If you are interested in undertaking a short-term program during the QUT semester breaks, check out the QUT Global Portal.

The Beginning of an Adventure

Destination: PHILIPPINES!

Two weeks ago now, I left Australia to officially begin the next chapter, the adventure of a lifetime.

Let me tell you a bit about myself. I’m Lauren, 19 years old, travel lover, tea enthusiast and extremely passionate about human rights and international affairs. I’m currently in my third year studying a Bachelor of Justice and I’ve just moved to MANILA in the Philippines!

The view from my apartment

I am incredibly lucky to have been awarded a 2017 New Colombo Plan Scholarship to undertake study and internships across the Indo-Pacific Region for up to 18 months!!

At the moment, my Scholarship starts out in Manila, with a two month internship at The Asia Foundation in their Law and Human Rights team, before I head to Indonesia to begin studying International Relations at Parahyangan Catholic University. I’ll tell you more about that in a later blog.

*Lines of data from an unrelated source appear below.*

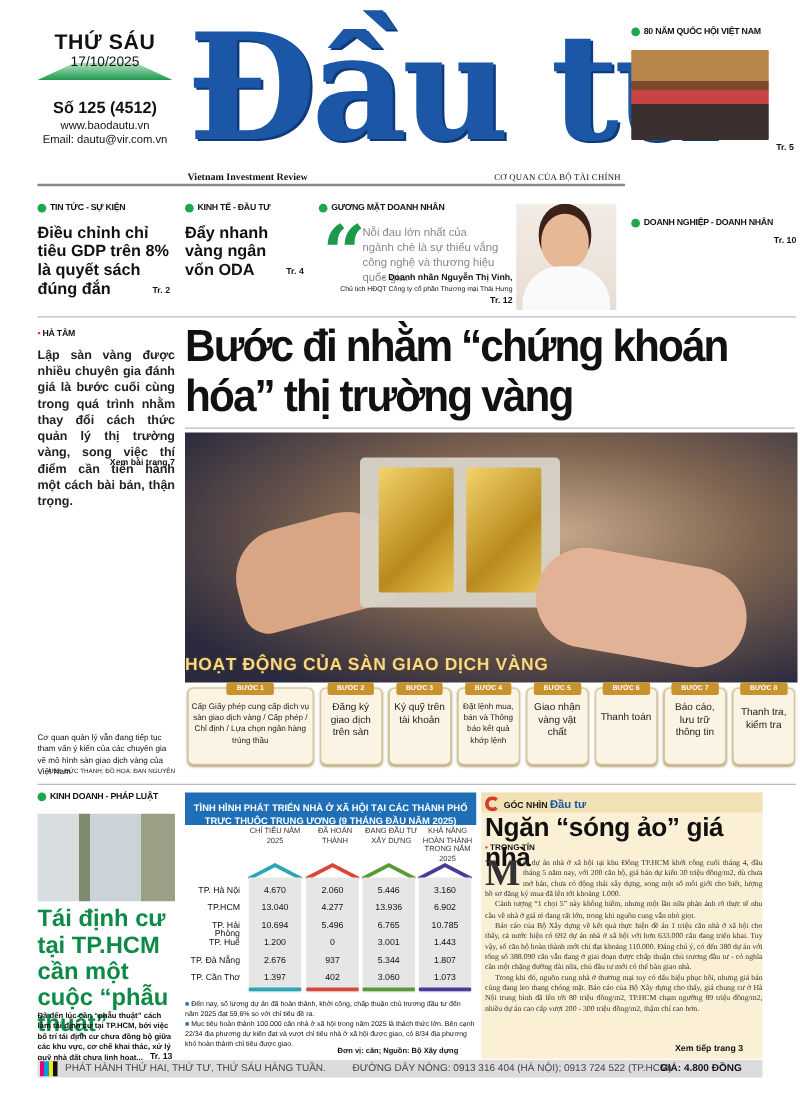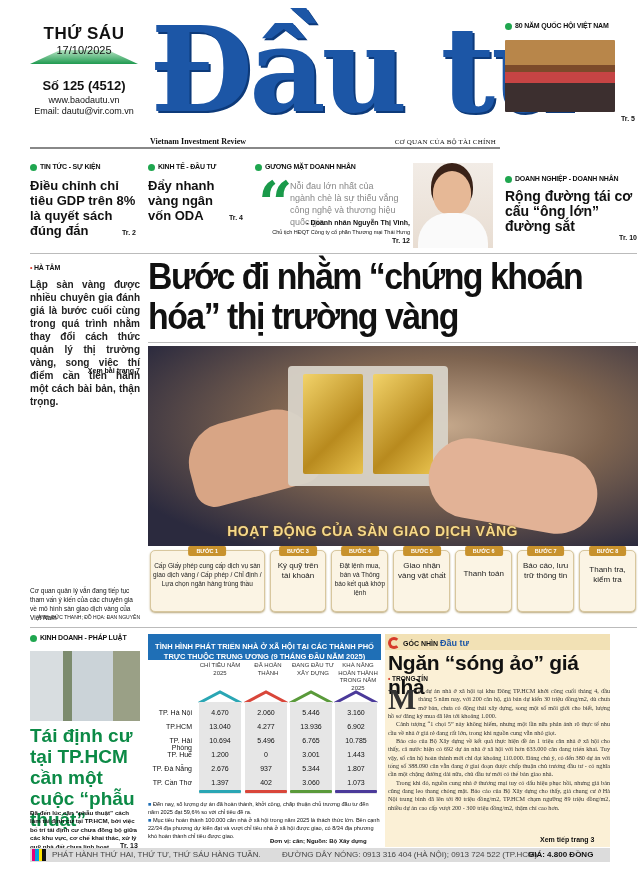--- a/index.html
+++ b/index.html
@@ -13,21 +13,21 @@
 
 #day{left:30px;top:24px;width:108px;text-align:center;font:900 17px "Liberation Sans",sans-serif;letter-spacing:0.5px}
 #date{left:30px;top:44px;width:108px;text-align:center;font:11px "Liberation Sans",sans-serif}
 #tri{left:30px;top:50px;width:108px;height:14px;background:linear-gradient(#b8e3c4,#1f9a50);clip-path:polygon(28% 0,72% 0,100% 100%,0 100%)}
 #issue{left:30px;top:78px;width:108px;text-align:center;font:bold 13px "Liberation Sans",sans-serif}
 #web{left:30px;top:95px;width:108px;text-align:center;font:9px "Liberation Sans",sans-serif}
 #email{left:30px;top:106px;width:108px;text-align:center;font:9px "Liberation Sans",sans-serif}
 #rule-left{left:30px;top:147px;width:470px;height:2px;background:#888}
 #logo{left:150px;top:5px;width:350px;height:130px;font:bold 118px "DejaVu Serif",serif;color:#1c56a6;letter-spacing:-4px;line-height:130px;text-shadow:2px 2px 0 #0d3a7a;white-space:nowrap}
 #vir{left:150px;top:137px;font:bold 8px "Liberation Serif",serif}
-#coquan{left:380px;top:138px;width:116px;text-align:right;font:7px "Liberation Serif",serif;letter-spacing:0.2px}
+#coquan{left:388px;top:138px;width:116px;text-align:center;font:7px "Liberation Serif",serif;letter-spacing:0.2px}
 
 
 #qh{left:505px;top:22px;width:132px}
 #qh-photo{left:505px;top:40px;width:110px;height:72px;background:linear-gradient(#b8864a 0 35%,#7c4a2a 35% 45%,#c64444 45% 60%,#3c2f2f 60%);border-radius:1px}
 #qh-title{left:505px;top:114px;width:130px;font:bold 15px "Liberation Sans",sans-serif;line-height:17px}
 
 
 #r2a{left:30px;top:163px;width:110px}
 #r2a-title{left:30px;top:178px;width:110px;font:bold 13px "Liberation Sans",sans-serif;line-height:15px}
 #r2b{left:148px;top:163px;width:95px}
@@ -52,21 +52,21 @@
 #headline{left:148px;top:257px;width:490px;font:bold 36px "Liberation Sans",sans-serif;line-height:40px;letter-spacing:-1.6px;transform:scaleX(0.94);transform-origin:left top}
 #rule-3{left:148px;top:342px;width:488px;height:1px;background:#bbb}
 
 
 #hero{left:148px;top:346px;width:490px;height:200px;background:radial-gradient(ellipse at 60% 40%,#c6a98c 0,#7e6450 40%,#2b2a3e 85%);overflow:hidden}
 #hero .card{position:absolute;left:140px;top:20px;width:160px;height:120px;background:#d8d3c8;border-radius:4px;opacity:.95}
 #hero .bar1,#hero .bar2{position:absolute;top:28px;width:60px;height:100px;background:linear-gradient(135deg,#f2d36a,#b88a1e 60%,#e8c24e);border-radius:2px}
 #hero .bar1{left:155px}#hero .bar2{left:225px}
 #hero .hand1{position:absolute;left:40px;top:70px;width:130px;height:80px;background:#d8a585;border-radius:40px 40px 20px 20px;transform:rotate(-15deg)}
 #hero .hand2{position:absolute;left:280px;top:100px;width:170px;height:80px;background:#e2b296;border-radius:40px;transform:rotate(10deg)}
-#hero-caption-title{left:148px;top:523px;width:370px;text-align:right;font:bold 14px "Liberation Sans",sans-serif;color:#f5d88a;letter-spacing:0.5px;text-shadow:0 0 2px #6b4a10}
+#hero-caption-title{left:148px;top:523px;width:370px;text-align:left;font:bold 14px "Liberation Sans",sans-serif;color:#f5d88a;letter-spacing:0.5px;text-shadow:0 0 2px #6b4a10}
 #lead-caption{left:30px;top:586px;width:110px;font:6.5px "Liberation Sans",sans-serif;line-height:9px}
 #lead-credit{left:30px;top:614px;width:110px;text-align:right;font:5px "Liberation Sans",sans-serif}
 
 
 #steps{left:148px;top:546px;width:490px;height:70px;display:flex;gap:5px;padding:0 2px}
 .step{position:relative;flex:1;background:#fbf4e4;border:1px solid #d8c79e;border-radius:5px;padding-top:10px;text-align:center;height:62px;margin-top:4px;box-shadow:0 1px 2px #b9a77a}
 .step .badge{position:absolute;left:50%;top:-5px;transform:translateX(-50%);background:#c8922d;color:#fff;font:bold 5.5px "Liberation Sans",sans-serif;padding:2px 8px;border-radius:2px;white-space:nowrap}
 .step .txt{font:8px "Liberation Sans",sans-serif;line-height:10px;color:#222;padding:0 2px}
 .step.first{flex:2.05}
 .step.first .txt{font-size:6.5px;line-height:9px}
@@ -148,21 +148,21 @@
 <div class="abs" id="quote-text">Nỗi đau lớn nhất của ngành chè là sự thiếu vắng công nghệ và thương hiệu quốc gia.</div>
 <div class="abs" id="quote-auth">- Doanh nhân Nguyễn Thị Vinh,</div>
 <div class="abs" id="quote-role">Chủ tịch HĐQT Công ty cổ phần Thương mại Thái Hưng</div>
 <div class="abs" id="quote-tr">Tr. 12</div>
 <div class="abs" id="portrait">
     <div class="head"></div>
     <div class="body"></div>
   </div>
 
 <div class="abs kicker" id="dn"><span class="dot"></span><span>DOANH NGHIỆP - DOANH NHÂN</span></div>
-<div class="abs" id="dn-title"><span>Rộng đường tái cơ cấu “ông lớn” đường sắt</span><div style="text-align:right;font:bold 7px 'Liberation Sans',sans-serif">Tr. 10</div></div>
+<div class="abs" id="dn-title"><div style="text-align:right;font:bold 7px 'Liberation Sans',sans-serif">Tr. 10</div></div>
 <div class="abs" id="rule-2"></div>
 
 <div class="abs kicker" id="lead-kicker"><span style="color:#d63a2a">• </span><span>HÀ TÂM</span></div>
 <div class="abs" id="lead-text">Lập sàn vàng được nhiều chuyên gia đánh giá là bước cuối cùng trong quá trình nhằm thay đổi cách thức quản lý thị trường vàng, song việc thí điểm cần tiến hành một cách bài bản, thận trọng.</div>
 <div class="abs" id="lead-more">Xem bài trang 7</div>
 <div class="abs" id="headline">Bước đi nhằm “chứng khoán hóa” thị trường vàng</div>
 <div class="abs" id="rule-3"></div>
 
 <div class="abs" id="hero">
   <div class="hand1"></div>
@@ -172,20 +172,24 @@
     <div class="hand2"></div>
 </div>
 <div class="abs" id="hero-caption-title">HOẠT ĐỘNG CỦA SÀN GIAO DỊCH VÀNG</div>
 <div class="abs" id="lead-caption">Cơ quan quản lý vẫn đang tiếp tục tham vấn ý kiến của các chuyên gia về mô hình sàn giao dịch vàng của Việt Nam</div>
 <div class="abs" id="lead-credit">ẢNH: ĐỨC THANH; ĐỒ HỌA: ĐAN NGUYÊN</div>
 
 <div class="abs" id="steps">
   <div class="step first">
       <span class="badge">BƯỚC 1</span>
       <div class="txt">Cấp Giấy phép cung cấp dịch vụ sàn giao dịch vàng / Cấp phép / Chỉ định / Lựa chọn ngân hàng trúng thầu</div>
+    </div>
+  <div class="step">
+      <span class="badge">BƯỚC 2</span>
+      <div class="txt">Đăng ký giao dịch trên sàn</div>
     </div>
   <div class="step">
       <span class="badge">BƯỚC 3</span>
       <div class="txt">Ký quỹ trên tài khoản</div>
     </div>
   <div class="step">
       <span class="badge">BƯỚC 4</span>
       <div class="txt" style="font-size:6.5px;line-height:9px">Đặt lệnh mua, bán và Thông báo kết quả khớp lệnh</div>
     </div>
   <div class="step">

New Colombo Plan Scholarship Awards Presentation

It’s not all smooth sailing…

Leaving Australia, and in particular, leaving my family was one of the hardest things I’ve ever had to do. The reality that I will be away from home for such an extended period of time really hit me hard.

After saying goodbye

As I collected my boarding pass and started walking to the departure gate, I started to realise that leaving on this journey wasn’t just any adventure. This time, I was not going to be coming home in a matter of weeks or months and seeing my family again. Here I was thinking I could be cool, calm and collected, instead in a bawling mess.  All I could think was how lucky I am to have people in my life that make saying goodbye so difficult.

The first few days were a rollercoaster of emotions, an anarchic mix of doubt, angst and euphoria, but mostly, fear of the unknown. At times, I’ve felt alone and so far out of my depth, just wishing I was back at home in my own bed. However, as I’ve started to become acquainted with Manila and explore this unique, beautifully chaotic city I am beginning to feel more and more at home.

So far, my first two weeks have consisted of, settling into my internship at The Asia Foundation, organising my accommodation and urging myself to wander the city.

I’ve found it a little strange adapting to the work environment here in the Philippines. The work is challenging with tough deadlines, and high expectations. Basically, I was thrown in the deep end, right from the day one.

Dinner with the LAHR Team

There’s no denying that taking that first step can be hard, but that first grim instance is so worth every single phenomenal experience you will have.

If I could give you any advice, it would be to just take a risk, and dive right in! Never pass up an opportunity because it’s a little daunting or because you’re scared of the unknown – the challenge part of the adventure!

Until next time, paalam!

Please feel free to connect with me if you have any questions regarding exchange, the Philippines, Indonesia, internships, the New Colombo Plan – anything, I would love to hear from you!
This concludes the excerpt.